Monday, March 22, 2010

The Gates/GM Progeny

Some of the most deceitful and unscrupulous people in the business world want to exploit Africa and one of the richest people in the world is spending huge amounts of money trying to help them. This person, Bill Gates, considers himself to be a philanthropist. Yet he is party to efforts to tie farmers into agreements that will commit them to expensive farm inputs, such as seeds, fertilizers and pesticides, will probably reduce yields, will have significant health consequences, will increase dependence and food insecurity and will generally make things worse than they already are.

Someone who really wanted to benefit people in developing countries with a lot of money at their disposal could do many things. In agriculture, they could develop indigenous crops that are selectively bred to resist drought, flooding, increased salinity and other adverse conditions. In infrastructure, they could provide people with clean water and give them access to better and more sustainable forms of energy and fuel. This would also confer great health benefits. There are numerous things that could be done to improve people's economic conditions, their education and their skills.

But Gates prefers technical solutions, mostly ones that will make his foundation, along with some people connected with it, rich. Never mind that these 'solutions' will worsen the situation in developing countries, that doesn't seem to be a worry for this 'philantrocapitalist'. Perhaps he's just an old style capitalist in disguise. Genetically modified (GM) crops have been a disaster in developed and developing countries alike. His efforts to tackle a handful of diseases while ignoring the conditions that allow those diseases to spread will have few long term benefits. Just because he is rich, he shouldn't have the right to interfere with the welfare of so many vulnerable people, especially at the same time as claiming to be doing good.

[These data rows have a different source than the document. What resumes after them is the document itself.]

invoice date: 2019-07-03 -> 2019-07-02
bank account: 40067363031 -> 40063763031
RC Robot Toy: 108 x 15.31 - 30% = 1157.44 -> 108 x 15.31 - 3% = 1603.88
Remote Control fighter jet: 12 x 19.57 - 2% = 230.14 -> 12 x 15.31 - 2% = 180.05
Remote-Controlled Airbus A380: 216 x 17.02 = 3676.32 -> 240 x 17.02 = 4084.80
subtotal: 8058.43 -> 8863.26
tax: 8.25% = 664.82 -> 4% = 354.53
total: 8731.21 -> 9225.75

Another article sees Gates as propping up a form of neo-colonialism. GM crops are an inappropriate, imported technology, designed for large scale industrial farming like that predominant in the US. Most African farmers are small farmers and they are the ones likely to suffer if they are pushed out of farming by GM. It's not the big farmers and landowners who can afford industrial scale farming that are suffering from food shortages. And those who are suffering from food shortages will quickly find that GM will not feed them, either. They are short of food because they are poor, GM foods will only increase the prices and reduce access further.

It's time that people realised that GM does not have any advantages for poor people, or even for relatively well off people. It is designed to make money for the handful of multinationals that develop the technology. And anyone who claims to be doing good by imposing GM on poor farmers in developing countries is a liar and an opportunist.